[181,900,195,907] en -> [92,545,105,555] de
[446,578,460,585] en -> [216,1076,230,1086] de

_ _ _ _ _ _ _

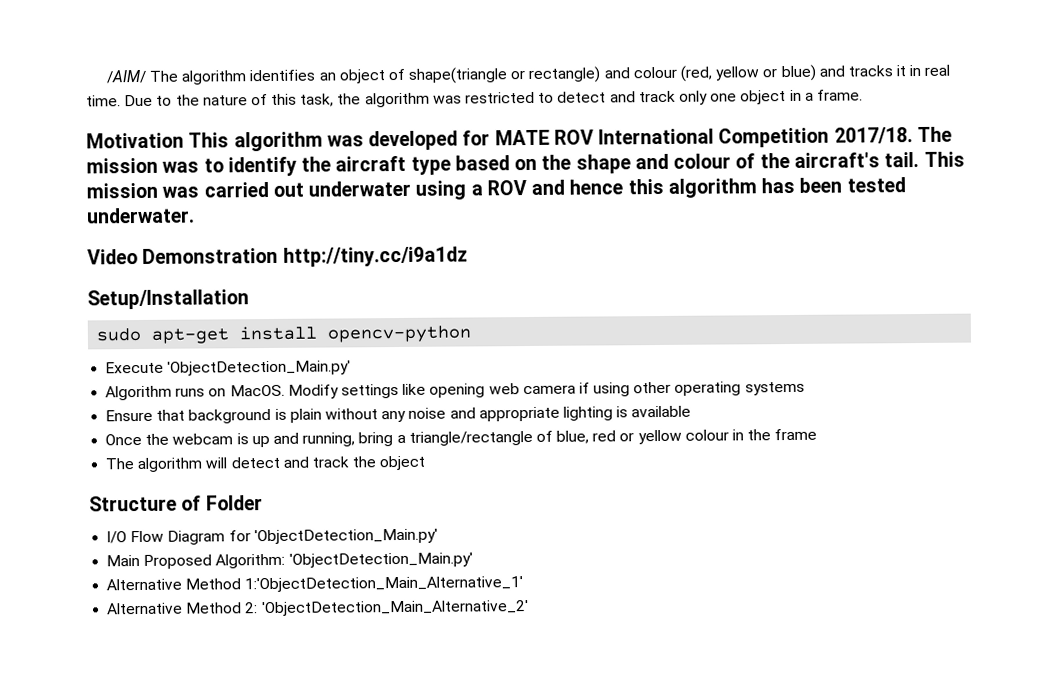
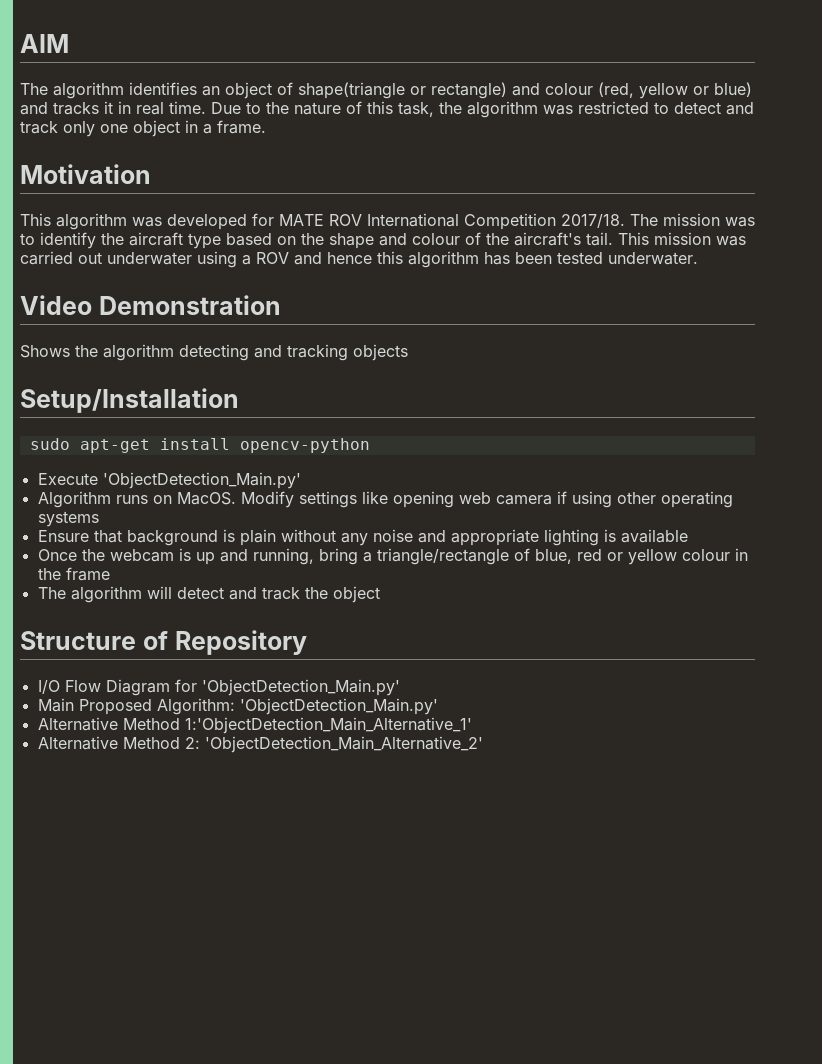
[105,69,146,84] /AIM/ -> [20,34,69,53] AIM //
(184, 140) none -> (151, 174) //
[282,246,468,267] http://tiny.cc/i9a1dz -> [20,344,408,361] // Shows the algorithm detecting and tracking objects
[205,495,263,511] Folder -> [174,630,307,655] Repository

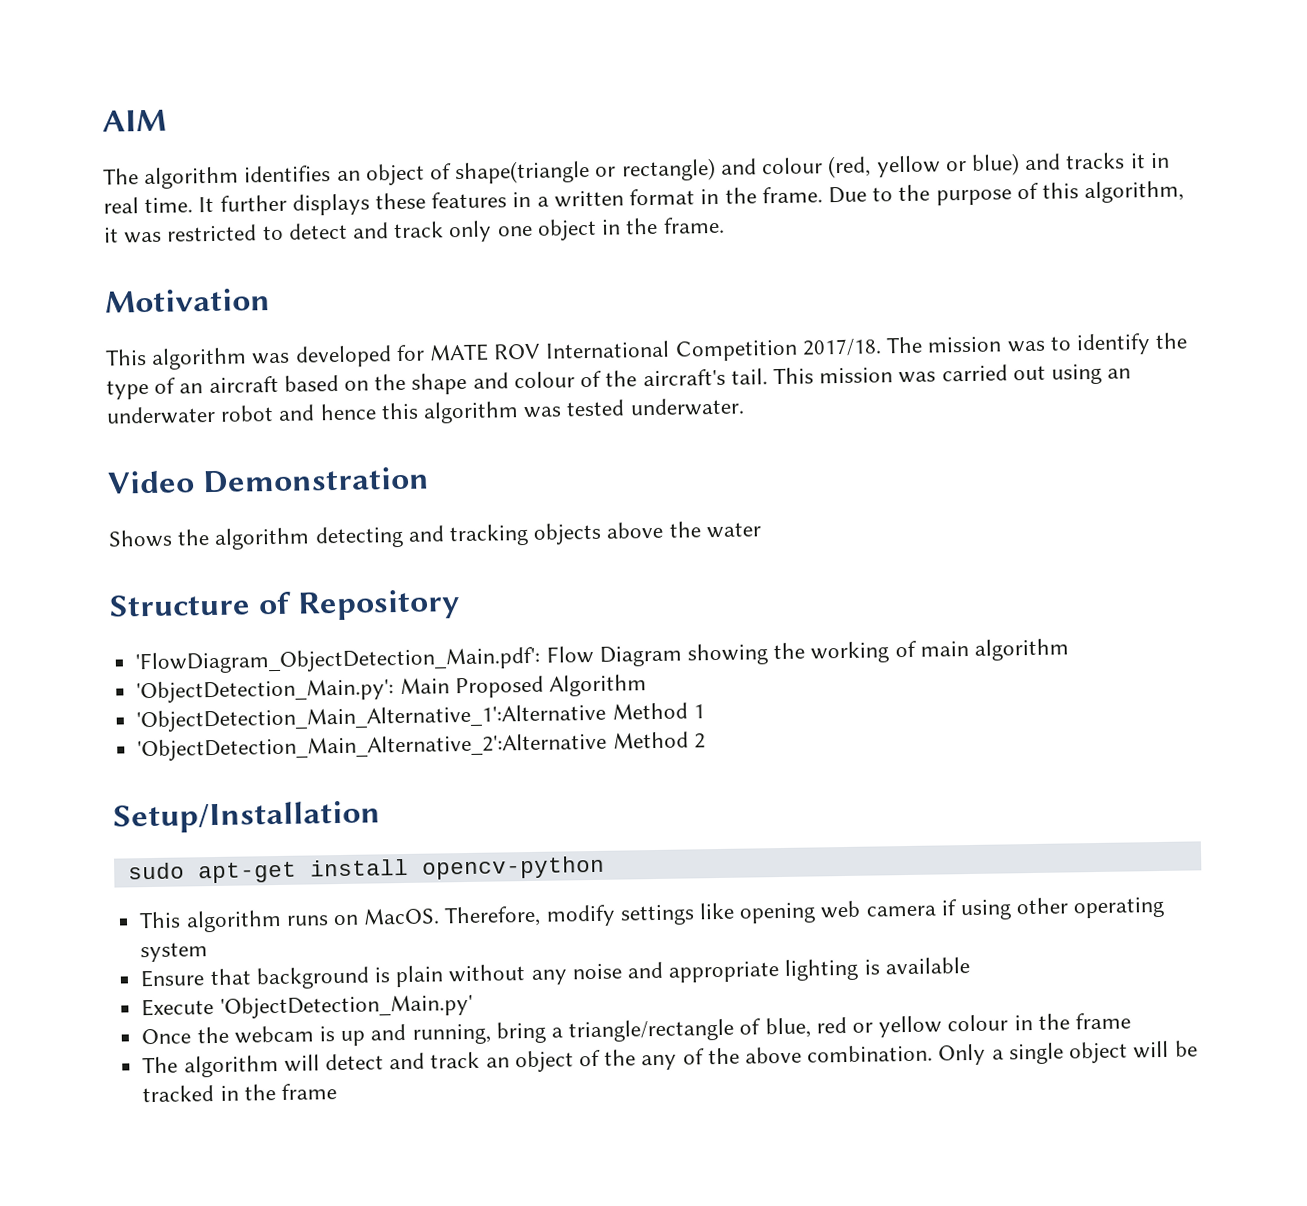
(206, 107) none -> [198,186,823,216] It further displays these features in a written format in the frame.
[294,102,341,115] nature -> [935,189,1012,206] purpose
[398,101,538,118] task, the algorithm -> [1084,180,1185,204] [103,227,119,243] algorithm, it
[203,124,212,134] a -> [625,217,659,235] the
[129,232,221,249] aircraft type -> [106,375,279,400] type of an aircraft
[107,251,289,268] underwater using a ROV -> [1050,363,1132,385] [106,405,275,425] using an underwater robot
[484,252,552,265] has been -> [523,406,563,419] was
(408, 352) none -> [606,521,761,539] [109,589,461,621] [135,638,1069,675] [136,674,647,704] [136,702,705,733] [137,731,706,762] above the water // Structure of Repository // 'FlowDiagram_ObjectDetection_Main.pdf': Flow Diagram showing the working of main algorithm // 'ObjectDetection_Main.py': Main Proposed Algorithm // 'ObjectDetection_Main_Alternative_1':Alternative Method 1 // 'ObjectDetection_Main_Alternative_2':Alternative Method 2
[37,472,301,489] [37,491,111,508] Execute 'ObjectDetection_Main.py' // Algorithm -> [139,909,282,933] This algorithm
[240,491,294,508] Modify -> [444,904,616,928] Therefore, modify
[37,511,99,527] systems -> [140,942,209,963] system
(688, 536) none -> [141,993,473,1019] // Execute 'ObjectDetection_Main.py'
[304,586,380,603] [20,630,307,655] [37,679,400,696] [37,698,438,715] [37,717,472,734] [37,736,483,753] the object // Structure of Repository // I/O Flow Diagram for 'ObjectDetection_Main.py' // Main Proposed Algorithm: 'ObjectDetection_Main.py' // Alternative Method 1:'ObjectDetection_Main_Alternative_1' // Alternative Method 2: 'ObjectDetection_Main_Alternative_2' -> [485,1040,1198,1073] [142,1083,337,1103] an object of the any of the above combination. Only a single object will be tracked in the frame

_ _ _ _ _ _ _

■ WORK TASK ■
Going through the entries above, count each line that has the word "Method" and report only the count.

■ SOLVED PROBLEM ■
2